(Beginning of AVAILABLE RECORDS)

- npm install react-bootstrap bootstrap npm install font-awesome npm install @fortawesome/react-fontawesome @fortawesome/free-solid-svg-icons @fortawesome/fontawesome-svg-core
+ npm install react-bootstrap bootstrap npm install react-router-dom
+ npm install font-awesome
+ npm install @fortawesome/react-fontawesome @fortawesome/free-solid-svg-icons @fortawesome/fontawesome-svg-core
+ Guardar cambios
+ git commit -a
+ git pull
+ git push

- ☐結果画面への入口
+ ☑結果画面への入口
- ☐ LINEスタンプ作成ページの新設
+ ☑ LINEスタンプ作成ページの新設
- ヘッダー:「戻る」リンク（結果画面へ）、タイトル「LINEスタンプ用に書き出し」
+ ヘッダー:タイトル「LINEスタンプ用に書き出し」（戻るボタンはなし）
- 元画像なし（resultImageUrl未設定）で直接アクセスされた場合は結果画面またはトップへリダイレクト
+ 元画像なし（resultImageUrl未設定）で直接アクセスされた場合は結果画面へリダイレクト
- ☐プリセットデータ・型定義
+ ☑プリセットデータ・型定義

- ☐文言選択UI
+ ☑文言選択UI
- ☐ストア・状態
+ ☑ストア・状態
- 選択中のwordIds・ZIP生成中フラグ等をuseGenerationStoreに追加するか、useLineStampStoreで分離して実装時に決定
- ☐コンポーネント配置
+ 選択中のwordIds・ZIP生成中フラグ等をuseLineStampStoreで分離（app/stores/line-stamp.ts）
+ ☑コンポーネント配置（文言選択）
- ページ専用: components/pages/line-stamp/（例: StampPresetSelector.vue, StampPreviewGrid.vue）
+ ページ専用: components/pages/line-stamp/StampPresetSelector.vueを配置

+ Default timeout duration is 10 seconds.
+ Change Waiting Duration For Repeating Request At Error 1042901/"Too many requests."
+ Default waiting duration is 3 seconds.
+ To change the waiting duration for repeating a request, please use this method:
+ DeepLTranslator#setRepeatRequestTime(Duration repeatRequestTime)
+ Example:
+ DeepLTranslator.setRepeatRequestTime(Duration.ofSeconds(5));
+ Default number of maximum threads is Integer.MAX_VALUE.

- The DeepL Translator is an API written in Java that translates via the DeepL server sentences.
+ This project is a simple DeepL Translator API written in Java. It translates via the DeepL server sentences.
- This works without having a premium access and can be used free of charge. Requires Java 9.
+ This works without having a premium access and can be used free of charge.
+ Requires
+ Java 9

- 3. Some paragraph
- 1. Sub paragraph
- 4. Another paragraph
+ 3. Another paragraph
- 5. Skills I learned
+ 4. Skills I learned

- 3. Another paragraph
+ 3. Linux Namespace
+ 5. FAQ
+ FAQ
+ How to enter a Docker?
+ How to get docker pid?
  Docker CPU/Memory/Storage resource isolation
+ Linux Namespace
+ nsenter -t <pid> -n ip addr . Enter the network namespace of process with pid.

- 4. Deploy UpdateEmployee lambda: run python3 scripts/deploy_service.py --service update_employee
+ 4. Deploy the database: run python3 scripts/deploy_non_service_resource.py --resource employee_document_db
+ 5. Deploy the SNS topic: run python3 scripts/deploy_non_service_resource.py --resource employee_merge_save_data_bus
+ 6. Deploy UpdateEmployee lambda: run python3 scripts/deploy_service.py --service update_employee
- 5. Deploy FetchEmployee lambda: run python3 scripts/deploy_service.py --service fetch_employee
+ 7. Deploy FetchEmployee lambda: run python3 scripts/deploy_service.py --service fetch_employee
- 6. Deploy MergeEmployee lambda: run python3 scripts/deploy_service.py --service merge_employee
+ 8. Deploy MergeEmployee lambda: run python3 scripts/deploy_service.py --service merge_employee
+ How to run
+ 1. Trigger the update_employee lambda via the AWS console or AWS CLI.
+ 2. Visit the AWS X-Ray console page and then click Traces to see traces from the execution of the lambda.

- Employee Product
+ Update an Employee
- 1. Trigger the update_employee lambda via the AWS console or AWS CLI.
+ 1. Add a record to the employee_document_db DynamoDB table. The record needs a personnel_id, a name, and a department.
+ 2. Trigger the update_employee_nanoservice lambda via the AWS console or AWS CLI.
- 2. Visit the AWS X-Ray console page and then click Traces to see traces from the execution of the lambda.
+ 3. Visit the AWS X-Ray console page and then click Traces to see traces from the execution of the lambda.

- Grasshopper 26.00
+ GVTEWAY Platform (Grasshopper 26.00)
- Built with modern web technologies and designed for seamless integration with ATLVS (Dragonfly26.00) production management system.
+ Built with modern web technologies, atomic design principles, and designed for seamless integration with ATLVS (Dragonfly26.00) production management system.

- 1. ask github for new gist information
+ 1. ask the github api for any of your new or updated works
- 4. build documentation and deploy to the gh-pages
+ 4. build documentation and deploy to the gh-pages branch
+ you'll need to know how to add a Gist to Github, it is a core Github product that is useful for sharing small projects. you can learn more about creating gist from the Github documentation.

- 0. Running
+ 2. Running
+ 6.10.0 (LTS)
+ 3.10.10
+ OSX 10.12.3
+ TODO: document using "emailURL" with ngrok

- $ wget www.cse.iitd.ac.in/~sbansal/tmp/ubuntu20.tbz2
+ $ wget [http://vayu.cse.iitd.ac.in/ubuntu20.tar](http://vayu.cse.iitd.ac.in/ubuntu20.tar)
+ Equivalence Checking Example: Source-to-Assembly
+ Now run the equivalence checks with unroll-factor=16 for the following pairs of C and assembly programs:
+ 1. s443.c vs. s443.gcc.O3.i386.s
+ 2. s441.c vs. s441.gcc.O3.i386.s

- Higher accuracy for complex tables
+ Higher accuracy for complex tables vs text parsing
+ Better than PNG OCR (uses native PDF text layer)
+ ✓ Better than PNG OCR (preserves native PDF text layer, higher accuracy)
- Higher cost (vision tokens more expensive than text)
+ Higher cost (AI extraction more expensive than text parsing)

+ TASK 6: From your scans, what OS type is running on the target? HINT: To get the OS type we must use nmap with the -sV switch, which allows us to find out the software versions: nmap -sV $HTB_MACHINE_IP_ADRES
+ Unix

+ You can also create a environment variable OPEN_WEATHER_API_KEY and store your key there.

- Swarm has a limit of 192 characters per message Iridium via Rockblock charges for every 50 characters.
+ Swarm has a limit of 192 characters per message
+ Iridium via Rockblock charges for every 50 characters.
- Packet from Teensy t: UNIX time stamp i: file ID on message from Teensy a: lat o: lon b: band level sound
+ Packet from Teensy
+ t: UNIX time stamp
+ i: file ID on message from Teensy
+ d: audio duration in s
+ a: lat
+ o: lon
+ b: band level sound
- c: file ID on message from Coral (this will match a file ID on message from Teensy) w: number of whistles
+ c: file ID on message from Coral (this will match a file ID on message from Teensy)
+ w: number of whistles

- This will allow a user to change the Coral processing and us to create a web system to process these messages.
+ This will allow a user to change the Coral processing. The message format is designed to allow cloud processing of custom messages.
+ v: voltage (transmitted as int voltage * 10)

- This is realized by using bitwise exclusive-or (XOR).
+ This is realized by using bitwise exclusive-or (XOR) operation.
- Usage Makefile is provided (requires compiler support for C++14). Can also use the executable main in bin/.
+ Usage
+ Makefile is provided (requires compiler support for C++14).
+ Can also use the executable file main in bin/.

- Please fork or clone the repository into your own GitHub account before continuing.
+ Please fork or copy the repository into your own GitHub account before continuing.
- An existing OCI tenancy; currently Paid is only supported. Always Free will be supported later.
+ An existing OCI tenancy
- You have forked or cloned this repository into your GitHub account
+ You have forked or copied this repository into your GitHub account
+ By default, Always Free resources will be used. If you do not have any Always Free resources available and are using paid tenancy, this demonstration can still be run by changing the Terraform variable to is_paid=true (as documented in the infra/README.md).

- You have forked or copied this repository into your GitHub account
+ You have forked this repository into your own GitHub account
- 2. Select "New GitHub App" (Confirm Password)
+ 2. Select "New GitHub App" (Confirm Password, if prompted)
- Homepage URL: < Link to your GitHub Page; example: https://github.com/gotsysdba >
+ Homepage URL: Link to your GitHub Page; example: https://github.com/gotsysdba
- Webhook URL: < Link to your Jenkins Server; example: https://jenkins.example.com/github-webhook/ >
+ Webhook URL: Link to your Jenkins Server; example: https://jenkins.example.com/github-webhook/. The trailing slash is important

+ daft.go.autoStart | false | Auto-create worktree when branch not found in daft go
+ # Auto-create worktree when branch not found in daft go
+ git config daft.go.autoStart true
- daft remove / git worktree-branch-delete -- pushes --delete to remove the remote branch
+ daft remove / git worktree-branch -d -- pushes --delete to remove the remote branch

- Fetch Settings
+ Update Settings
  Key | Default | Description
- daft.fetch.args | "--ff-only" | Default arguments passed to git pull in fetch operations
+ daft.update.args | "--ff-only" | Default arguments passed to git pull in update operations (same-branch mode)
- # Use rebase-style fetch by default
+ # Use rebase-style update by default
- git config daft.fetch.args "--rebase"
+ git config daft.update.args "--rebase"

(End of AVAILABLE RECORDS)

-- REQUIRED WORK --
Each line from the one holding "- Fetch Settings" down to the end of the records above is to be repeated exactly; no other line belongs in the reply.

-- COMPLETED TASK --
- Fetch Settings
+ Update Settings
  Key | Default | Description
- daft.fetch.args | "--ff-only" | Default arguments passed to git pull in fetch operations
+ daft.update.args | "--ff-only" | Default arguments passed to git pull in update operations (same-branch mode)
- # Use rebase-style fetch by default
+ # Use rebase-style update by default
- git config daft.fetch.args "--rebase"
+ git config daft.update.args "--rebase"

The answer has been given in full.